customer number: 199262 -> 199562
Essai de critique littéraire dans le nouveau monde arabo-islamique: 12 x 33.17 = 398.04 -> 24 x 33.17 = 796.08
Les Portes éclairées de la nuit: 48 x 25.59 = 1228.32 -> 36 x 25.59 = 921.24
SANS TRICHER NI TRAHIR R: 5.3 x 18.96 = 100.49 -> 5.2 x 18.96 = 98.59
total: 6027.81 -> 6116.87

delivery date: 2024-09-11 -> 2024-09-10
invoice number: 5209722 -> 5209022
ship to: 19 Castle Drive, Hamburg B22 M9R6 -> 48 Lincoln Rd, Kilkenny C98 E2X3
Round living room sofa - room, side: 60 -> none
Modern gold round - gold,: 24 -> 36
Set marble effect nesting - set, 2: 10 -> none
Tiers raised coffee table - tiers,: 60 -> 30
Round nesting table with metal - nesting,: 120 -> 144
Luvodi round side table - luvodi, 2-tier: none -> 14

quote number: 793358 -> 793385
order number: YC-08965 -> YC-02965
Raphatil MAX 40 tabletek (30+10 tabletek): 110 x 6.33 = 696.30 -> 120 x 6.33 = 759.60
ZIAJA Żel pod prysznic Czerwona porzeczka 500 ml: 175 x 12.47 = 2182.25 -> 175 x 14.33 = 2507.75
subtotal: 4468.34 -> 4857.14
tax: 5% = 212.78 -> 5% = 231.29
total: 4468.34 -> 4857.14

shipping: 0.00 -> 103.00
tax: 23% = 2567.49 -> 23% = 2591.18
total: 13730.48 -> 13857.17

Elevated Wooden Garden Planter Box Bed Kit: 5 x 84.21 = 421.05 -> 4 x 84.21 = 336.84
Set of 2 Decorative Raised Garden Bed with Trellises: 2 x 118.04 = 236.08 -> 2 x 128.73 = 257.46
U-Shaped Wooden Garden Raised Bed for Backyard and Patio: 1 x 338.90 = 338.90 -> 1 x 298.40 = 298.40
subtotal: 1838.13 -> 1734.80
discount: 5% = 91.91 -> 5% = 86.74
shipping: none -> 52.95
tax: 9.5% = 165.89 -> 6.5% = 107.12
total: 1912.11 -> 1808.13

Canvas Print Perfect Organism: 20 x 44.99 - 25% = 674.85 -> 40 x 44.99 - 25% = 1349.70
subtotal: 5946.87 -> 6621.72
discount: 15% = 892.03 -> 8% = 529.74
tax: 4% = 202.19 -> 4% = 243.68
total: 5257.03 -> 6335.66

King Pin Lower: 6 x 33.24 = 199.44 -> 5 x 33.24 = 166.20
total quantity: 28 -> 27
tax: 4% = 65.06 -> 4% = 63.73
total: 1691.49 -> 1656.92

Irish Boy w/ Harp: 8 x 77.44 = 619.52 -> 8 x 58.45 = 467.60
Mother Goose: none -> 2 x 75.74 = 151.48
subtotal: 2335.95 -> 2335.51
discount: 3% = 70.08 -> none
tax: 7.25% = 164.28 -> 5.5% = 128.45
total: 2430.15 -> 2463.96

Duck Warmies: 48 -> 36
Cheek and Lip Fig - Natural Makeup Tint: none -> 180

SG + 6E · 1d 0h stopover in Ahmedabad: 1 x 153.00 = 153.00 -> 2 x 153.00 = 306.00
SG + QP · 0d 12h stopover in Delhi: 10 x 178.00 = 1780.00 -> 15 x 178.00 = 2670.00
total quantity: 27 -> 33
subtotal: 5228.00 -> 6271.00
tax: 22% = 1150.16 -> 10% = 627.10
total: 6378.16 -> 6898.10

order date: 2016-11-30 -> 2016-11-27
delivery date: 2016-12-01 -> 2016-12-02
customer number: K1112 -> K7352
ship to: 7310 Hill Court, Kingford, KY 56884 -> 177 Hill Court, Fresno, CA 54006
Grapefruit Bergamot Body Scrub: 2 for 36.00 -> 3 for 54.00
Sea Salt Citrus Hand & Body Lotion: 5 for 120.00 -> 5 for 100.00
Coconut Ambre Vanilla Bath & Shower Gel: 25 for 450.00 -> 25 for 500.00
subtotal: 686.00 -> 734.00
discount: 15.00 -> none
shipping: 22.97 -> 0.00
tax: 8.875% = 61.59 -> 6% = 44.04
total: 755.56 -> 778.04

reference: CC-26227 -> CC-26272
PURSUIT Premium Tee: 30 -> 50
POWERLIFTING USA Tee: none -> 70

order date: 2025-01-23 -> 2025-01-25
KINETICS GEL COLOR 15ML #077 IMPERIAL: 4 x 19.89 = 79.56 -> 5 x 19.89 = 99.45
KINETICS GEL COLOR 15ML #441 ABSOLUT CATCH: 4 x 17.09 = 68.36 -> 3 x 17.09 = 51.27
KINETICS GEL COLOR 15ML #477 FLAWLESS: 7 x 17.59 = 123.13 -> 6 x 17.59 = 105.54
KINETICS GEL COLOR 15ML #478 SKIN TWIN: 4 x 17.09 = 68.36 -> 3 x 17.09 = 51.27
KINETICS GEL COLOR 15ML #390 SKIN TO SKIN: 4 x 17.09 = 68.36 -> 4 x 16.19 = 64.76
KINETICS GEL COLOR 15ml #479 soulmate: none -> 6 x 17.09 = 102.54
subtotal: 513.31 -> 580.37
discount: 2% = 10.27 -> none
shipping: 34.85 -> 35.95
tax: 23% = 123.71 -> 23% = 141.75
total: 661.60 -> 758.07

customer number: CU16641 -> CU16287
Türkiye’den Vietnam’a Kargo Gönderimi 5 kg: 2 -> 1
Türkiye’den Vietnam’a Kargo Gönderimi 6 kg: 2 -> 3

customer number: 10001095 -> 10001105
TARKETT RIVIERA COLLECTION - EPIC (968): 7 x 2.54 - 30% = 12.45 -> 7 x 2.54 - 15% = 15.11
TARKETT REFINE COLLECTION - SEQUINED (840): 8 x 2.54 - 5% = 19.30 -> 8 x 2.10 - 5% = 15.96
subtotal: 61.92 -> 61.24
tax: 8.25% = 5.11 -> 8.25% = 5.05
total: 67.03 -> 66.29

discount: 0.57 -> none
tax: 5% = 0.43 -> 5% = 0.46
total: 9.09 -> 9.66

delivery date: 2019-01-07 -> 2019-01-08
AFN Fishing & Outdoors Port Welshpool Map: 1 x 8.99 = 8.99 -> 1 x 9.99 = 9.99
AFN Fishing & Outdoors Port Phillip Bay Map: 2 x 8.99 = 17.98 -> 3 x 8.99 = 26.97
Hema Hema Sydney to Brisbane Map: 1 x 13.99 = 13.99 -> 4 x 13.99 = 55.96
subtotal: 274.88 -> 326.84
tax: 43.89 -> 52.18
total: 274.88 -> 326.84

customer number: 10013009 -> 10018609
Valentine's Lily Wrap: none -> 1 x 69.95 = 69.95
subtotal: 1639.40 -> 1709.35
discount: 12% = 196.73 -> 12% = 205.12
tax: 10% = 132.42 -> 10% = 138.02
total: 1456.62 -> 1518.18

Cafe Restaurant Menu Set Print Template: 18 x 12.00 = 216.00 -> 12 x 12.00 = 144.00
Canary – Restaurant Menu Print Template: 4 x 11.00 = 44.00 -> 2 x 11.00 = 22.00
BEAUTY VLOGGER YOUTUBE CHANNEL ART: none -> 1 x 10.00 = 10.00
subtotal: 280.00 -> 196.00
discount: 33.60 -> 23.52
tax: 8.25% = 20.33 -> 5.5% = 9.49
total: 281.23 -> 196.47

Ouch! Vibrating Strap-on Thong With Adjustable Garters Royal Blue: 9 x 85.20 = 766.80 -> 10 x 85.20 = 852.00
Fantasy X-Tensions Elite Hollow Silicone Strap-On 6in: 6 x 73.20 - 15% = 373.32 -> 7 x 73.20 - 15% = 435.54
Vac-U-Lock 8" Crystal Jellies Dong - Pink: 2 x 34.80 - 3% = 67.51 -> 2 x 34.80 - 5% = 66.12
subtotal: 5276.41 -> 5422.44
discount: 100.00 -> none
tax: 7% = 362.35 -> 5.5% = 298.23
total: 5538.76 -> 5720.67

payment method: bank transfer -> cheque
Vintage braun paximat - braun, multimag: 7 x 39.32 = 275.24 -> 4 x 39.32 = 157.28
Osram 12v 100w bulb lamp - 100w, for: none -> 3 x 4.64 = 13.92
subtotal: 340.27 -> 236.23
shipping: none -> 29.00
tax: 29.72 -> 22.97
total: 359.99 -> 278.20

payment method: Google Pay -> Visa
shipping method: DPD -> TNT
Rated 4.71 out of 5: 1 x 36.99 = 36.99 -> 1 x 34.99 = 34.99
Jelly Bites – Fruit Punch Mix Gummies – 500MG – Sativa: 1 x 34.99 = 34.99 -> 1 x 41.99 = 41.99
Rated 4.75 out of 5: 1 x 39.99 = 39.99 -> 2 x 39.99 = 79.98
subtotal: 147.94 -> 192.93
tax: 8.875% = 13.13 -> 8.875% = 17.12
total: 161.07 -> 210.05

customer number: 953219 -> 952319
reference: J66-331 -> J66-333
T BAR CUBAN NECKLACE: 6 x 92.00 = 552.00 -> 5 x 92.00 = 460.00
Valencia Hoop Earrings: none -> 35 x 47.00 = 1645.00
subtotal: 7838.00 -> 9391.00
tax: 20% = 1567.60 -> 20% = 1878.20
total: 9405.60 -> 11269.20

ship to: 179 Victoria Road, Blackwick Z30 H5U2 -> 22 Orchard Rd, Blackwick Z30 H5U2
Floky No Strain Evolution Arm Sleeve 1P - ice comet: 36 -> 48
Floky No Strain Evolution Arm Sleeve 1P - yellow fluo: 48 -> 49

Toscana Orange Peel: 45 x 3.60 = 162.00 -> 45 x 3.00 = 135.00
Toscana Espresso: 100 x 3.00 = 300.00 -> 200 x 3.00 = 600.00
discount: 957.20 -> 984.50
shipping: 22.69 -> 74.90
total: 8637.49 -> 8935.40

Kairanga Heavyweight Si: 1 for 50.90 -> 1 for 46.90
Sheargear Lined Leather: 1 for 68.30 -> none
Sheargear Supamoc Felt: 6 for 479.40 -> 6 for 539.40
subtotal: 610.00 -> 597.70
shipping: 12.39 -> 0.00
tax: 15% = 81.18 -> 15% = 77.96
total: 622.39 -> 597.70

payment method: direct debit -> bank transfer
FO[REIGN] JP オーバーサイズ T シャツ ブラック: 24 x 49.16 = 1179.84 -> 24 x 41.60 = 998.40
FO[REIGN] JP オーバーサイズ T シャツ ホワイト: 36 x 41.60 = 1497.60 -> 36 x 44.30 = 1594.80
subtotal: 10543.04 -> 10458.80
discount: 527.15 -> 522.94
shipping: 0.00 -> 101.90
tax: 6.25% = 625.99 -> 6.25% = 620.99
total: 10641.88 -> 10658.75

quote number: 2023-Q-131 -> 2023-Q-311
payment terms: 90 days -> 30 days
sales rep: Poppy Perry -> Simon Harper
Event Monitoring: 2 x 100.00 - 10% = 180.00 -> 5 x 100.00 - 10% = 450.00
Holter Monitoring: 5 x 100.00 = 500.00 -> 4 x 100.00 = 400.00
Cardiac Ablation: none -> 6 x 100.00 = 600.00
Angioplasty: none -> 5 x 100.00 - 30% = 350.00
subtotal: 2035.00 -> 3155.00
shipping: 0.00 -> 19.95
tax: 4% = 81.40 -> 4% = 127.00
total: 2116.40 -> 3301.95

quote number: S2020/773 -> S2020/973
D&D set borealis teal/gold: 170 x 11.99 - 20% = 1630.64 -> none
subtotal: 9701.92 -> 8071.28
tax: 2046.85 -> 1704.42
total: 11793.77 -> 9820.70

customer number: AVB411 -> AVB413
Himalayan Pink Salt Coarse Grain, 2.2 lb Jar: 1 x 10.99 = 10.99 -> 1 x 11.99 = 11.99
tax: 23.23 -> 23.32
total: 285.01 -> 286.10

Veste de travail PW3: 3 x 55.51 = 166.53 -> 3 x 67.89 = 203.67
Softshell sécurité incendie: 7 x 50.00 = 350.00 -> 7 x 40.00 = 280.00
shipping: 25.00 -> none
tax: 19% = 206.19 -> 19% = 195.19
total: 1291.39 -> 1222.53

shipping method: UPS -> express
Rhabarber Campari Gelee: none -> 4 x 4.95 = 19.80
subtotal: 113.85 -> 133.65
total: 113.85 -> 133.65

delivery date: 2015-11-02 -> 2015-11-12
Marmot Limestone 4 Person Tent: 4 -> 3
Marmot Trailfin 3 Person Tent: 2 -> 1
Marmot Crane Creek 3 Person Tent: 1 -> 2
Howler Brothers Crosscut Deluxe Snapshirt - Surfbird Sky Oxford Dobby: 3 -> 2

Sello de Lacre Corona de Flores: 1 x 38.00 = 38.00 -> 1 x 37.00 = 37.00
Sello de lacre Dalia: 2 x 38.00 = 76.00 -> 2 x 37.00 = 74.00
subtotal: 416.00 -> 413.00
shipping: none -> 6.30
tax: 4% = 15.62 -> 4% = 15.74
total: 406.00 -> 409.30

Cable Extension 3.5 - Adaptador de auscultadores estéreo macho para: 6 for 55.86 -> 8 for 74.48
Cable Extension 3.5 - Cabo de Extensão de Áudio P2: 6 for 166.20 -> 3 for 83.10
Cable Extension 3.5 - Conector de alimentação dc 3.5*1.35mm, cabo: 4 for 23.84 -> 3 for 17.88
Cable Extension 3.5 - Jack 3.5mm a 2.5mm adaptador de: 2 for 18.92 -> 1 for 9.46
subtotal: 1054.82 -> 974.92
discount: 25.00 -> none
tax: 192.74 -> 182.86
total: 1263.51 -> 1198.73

__________

In the data above, start at the line that has "Round living room", stop after the line that has "total quantity: 27 -> 33", and print every line in between exactly as it stands.

# Task response
Round living room sofa - room, side: 60 -> none
Modern gold round - gold,: 24 -> 36
Set marble effect nesting - set, 2: 10 -> none
Tiers raised coffee table - tiers,: 60 -> 30
Round nesting table with metal - nesting,: 120 -> 144
Luvodi round side table - luvodi, 2-tier: none -> 14

quote number: 793358 -> 793385
order number: YC-08965 -> YC-02965
Raphatil MAX 40 tabletek (30+10 tabletek): 110 x 6.33 = 696.30 -> 120 x 6.33 = 759.60
ZIAJA Żel pod prysznic Czerwona porzeczka 500 ml: 175 x 12.47 = 2182.25 -> 175 x 14.33 = 2507.75
subtotal: 4468.34 -> 4857.14
tax: 5% = 212.78 -> 5% = 231.29
total: 4468.34 -> 4857.14

shipping: 0.00 -> 103.00
tax: 23% = 2567.49 -> 23% = 2591.18
total: 13730.48 -> 13857.17

Elevated Wooden Garden Planter Box Bed Kit: 5 x 84.21 = 421.05 -> 4 x 84.21 = 336.84
Set of 2 Decorative Raised Garden Bed with Trellises: 2 x 118.04 = 236.08 -> 2 x 128.73 = 257.46
U-Shaped Wooden Garden Raised Bed for Backyard and Patio: 1 x 338.90 = 338.90 -> 1 x 298.40 = 298.40
subtotal: 1838.13 -> 1734.80
discount: 5% = 91.91 -> 5% = 86.74
shipping: none -> 52.95
tax: 9.5% = 165.89 -> 6.5% = 107.12
total: 1912.11 -> 1808.13

Canvas Print Perfect Organism: 20 x 44.99 - 25% = 674.85 -> 40 x 44.99 - 25% = 1349.70
subtotal: 5946.87 -> 6621.72
discount: 15% = 892.03 -> 8% = 529.74
tax: 4% = 202.19 -> 4% = 243.68
total: 5257.03 -> 6335.66

King Pin Lower: 6 x 33.24 = 199.44 -> 5 x 33.24 = 166.20
total quantity: 28 -> 27
tax: 4% = 65.06 -> 4% = 63.73
total: 1691.49 -> 1656.92

Irish Boy w/ Harp: 8 x 77.44 = 619.52 -> 8 x 58.45 = 467.60
Mother Goose: none -> 2 x 75.74 = 151.48
subtotal: 2335.95 -> 2335.51
discount: 3% = 70.08 -> none
tax: 7.25% = 164.28 -> 5.5% = 128.45
total: 2430.15 -> 2463.96

Duck Warmies: 48 -> 36
Cheek and Lip Fig - Natural Makeup Tint: none -> 180

SG + 6E · 1d 0h stopover in Ahmedabad: 1 x 153.00 = 153.00 -> 2 x 153.00 = 306.00
SG + QP · 0d 12h stopover in Delhi: 10 x 178.00 = 1780.00 -> 15 x 178.00 = 2670.00
total quantity: 27 -> 33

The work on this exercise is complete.